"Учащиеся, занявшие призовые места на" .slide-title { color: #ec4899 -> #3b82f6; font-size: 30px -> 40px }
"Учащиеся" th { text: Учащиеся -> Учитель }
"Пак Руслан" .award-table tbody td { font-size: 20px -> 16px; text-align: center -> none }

--

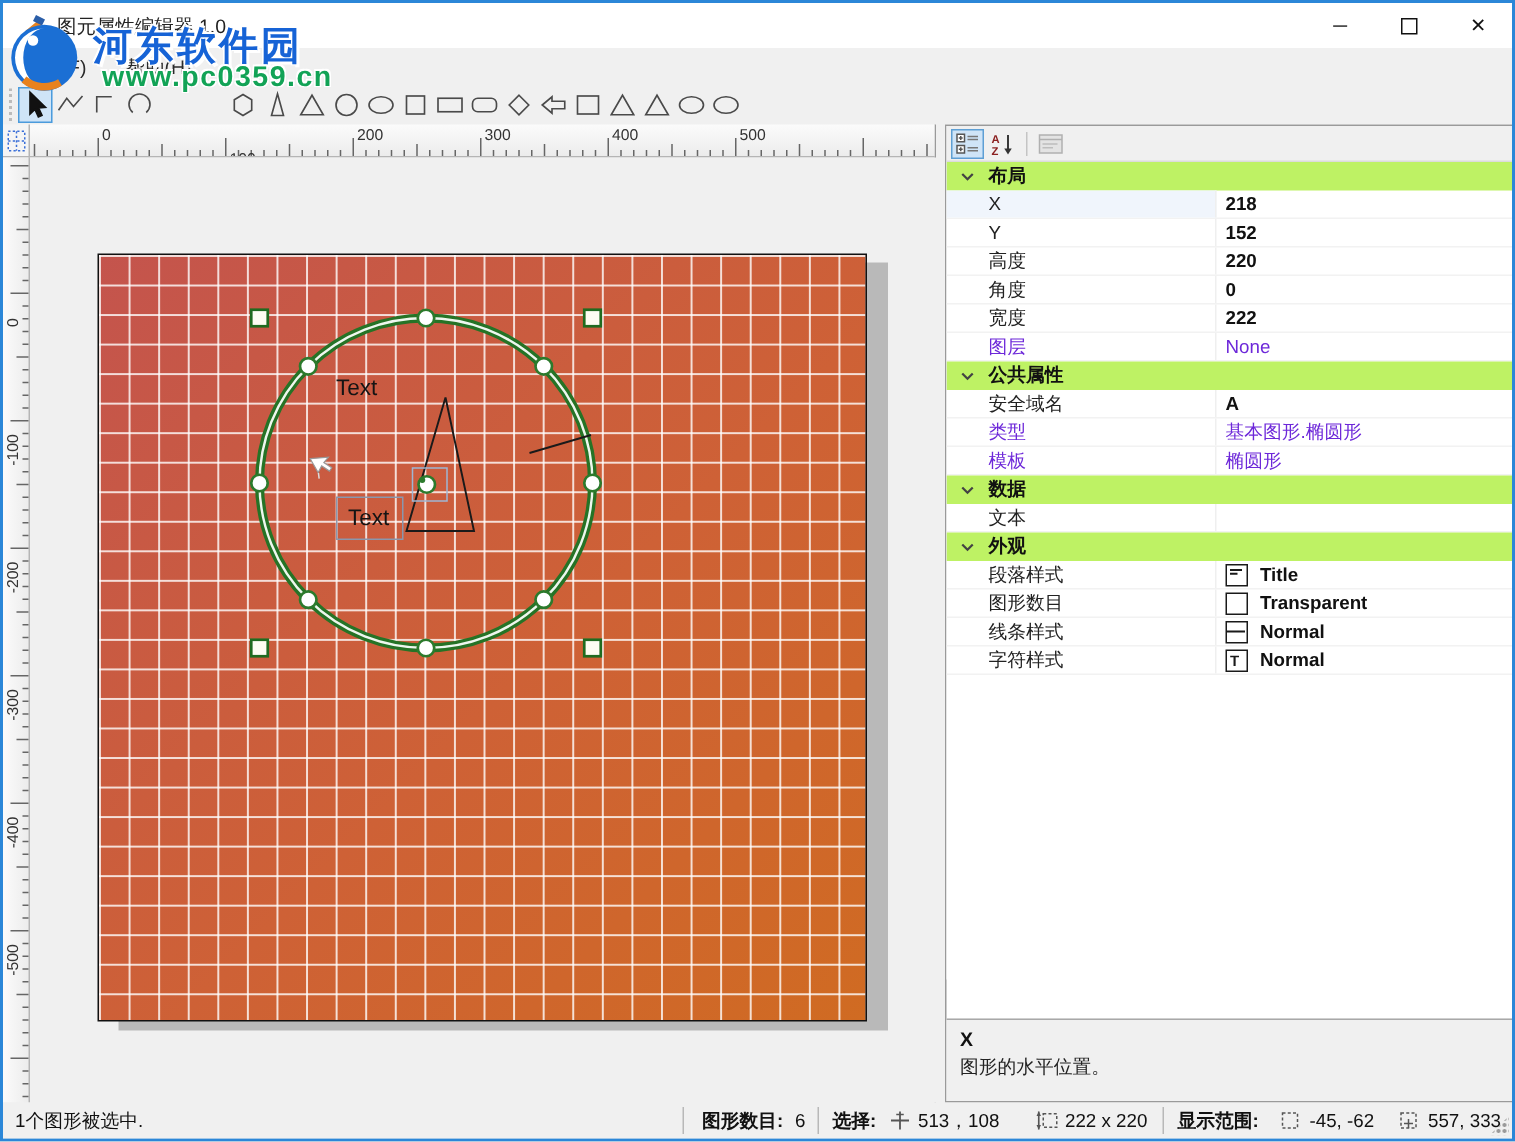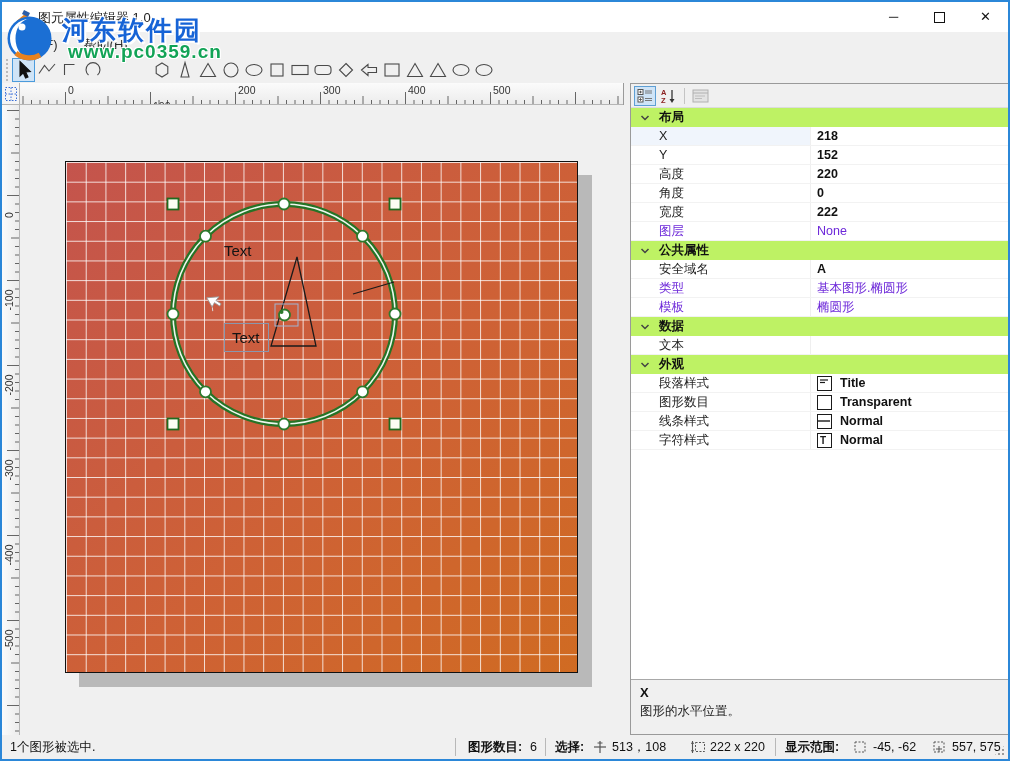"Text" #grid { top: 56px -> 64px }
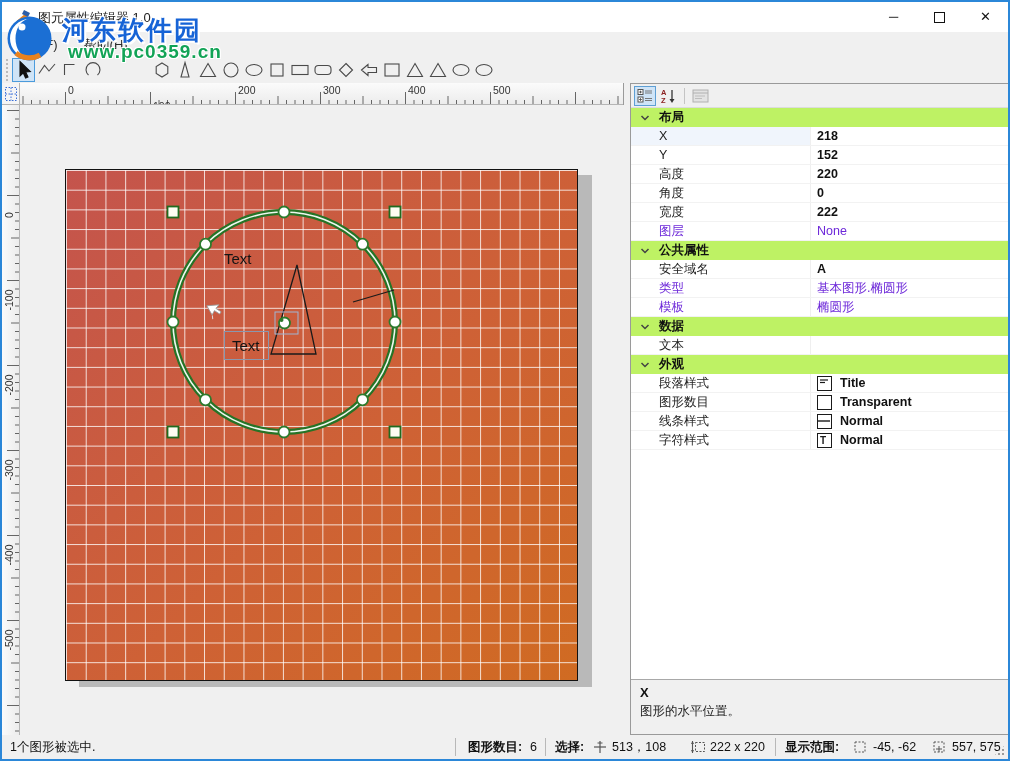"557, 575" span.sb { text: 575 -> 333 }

▶ **What is expected**
Start with the line above that contains "text: Учащиеся ->" and stop after the line that contains "font-size: 20px ->". Output those lines exactly, and only those.

▶ **Answer space**
"Учащиеся" th { text: Учащиеся -> Учитель }
"Пак Руслан" .award-table tbody td { font-size: 20px -> 16px; text-align: center -> none }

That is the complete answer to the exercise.